Example job scripts for VSC Slurm
The purpose of this repository is to have a set of slurm job scripts with expected results.
This way we have example we can give to users as a starting point as well as have something to test our lua implementation against.
Explanations
Exclusive/Shared Nodes (OverSubscribe)
Have a node exclusively means that the user can use all resources there are.
Sharing a node means that multiple users will execute jobs on the same node.
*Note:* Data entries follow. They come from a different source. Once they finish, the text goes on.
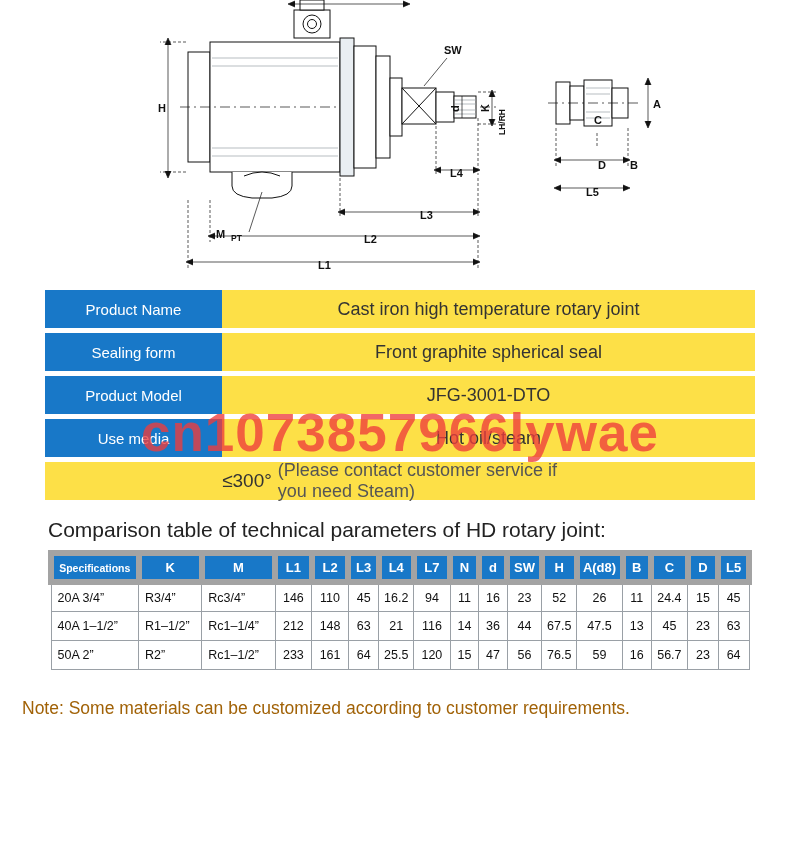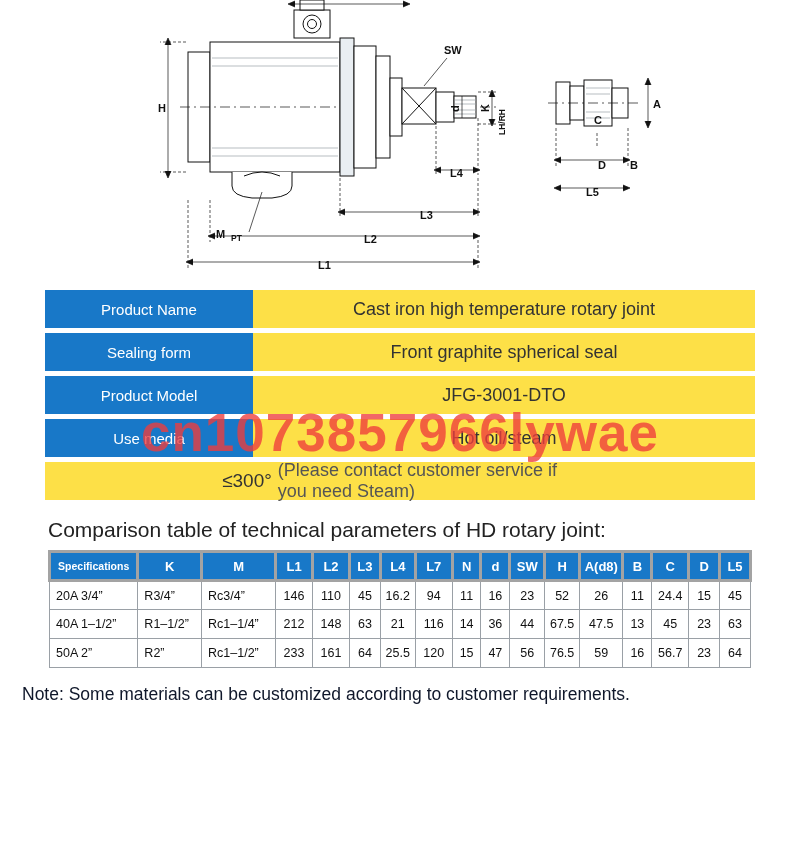--- a/index.html
+++ b/index.html
@@ -36,7 +36,7 @@
     height: 38px;
   }
   .spec-label {
-    width: 208px;
+    width: 177px;
     background: #1878c8;
     color: #fff;
     font-size: 15px;

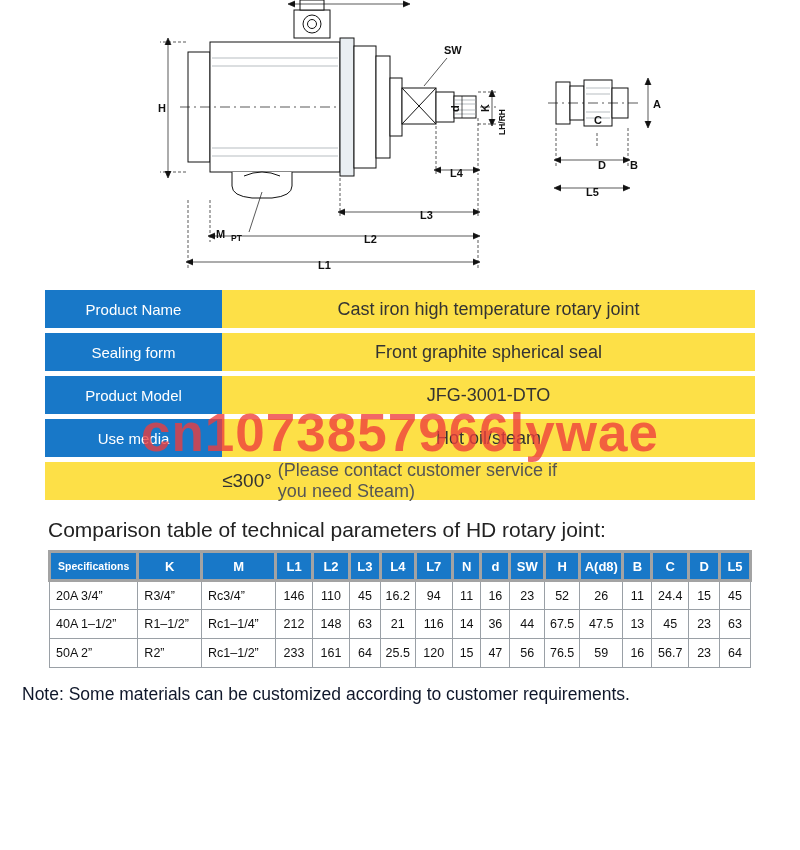--- a/index.html
+++ b/index.html
@@ -96,7 +96,7 @@
     color: #ffffff;
     font-weight: bold;
     font-size: 13px;
-    border: 3px solid #a3a3a3;
+    border: 6px solid #a3a3a3;
   }
   table.data thead th.spec-col {
     font-size: 10.5px;

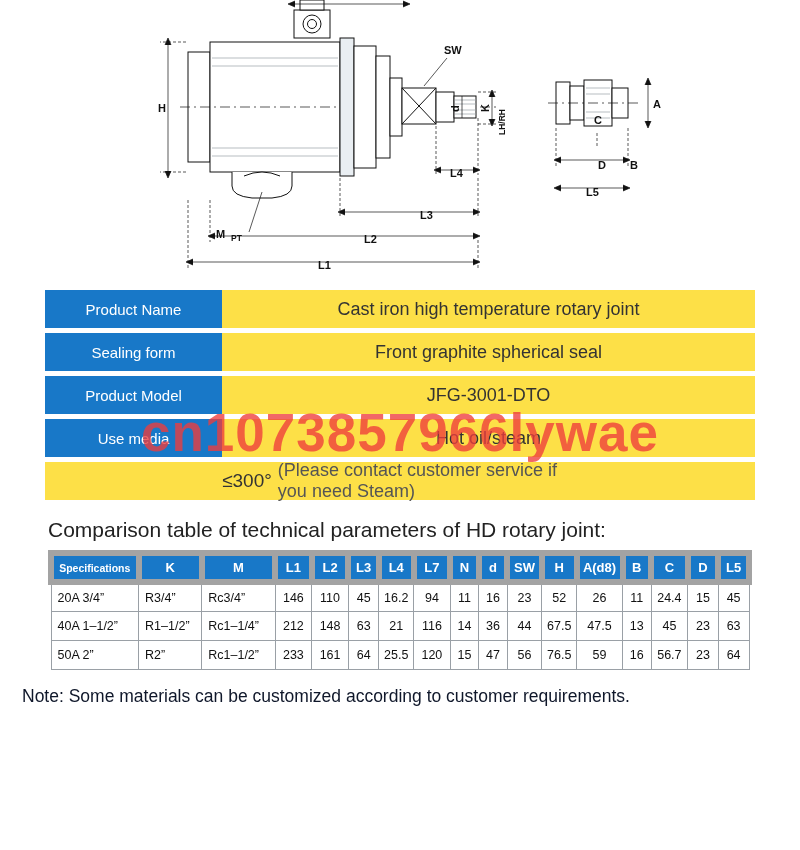--- a/index.html
+++ b/index.html
@@ -111,9 +111,9 @@
 
   
   .note {
-    margin: 16px 0 0 22px;
+    margin: 28px 0 0 22px;
     font-size: 17.5px;
-    color: #0f172a;
+    color: #a16207;
   }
For an actual job this can be queried by executing
$ scontrol show job 1030747
JobId=1030747 JobName=test-vsc5-zen3_0512_a100x2-single.sh
...
OverSubscribe=OK Contiguous=0 Licenses=(null) Network=(null)
...
The OverSubscribe
flag can have the following values
- NO: Job allocation reserves all node resources exclusively for the job
- OK: Job allocation wont share node resources but not all resources are reserved
- USER: Job allocation cannot share node resources with other user's jobs
- MPS: Job allocation cannot share node hardware with other user's jobs that also require shared hardware (?)
- YES: Nodes the job runs on will be shared with other jobs
To completely get all resources in a vanilla slurm one has to use -N 1 --exclusive --mem=0
otherwise you may not get the full memory.
In VSC slurm the lua scripts automatically sets shared/oversubscribe=0
so a full node allocation (-N) is always exclusive to the job executing.
For 'partial' allocations (no -N
specified) the shared flag is not touched - instead the SingleCore
feature will be set so that shared jobs go to separate designated nodes that expose the SingleCore
feature.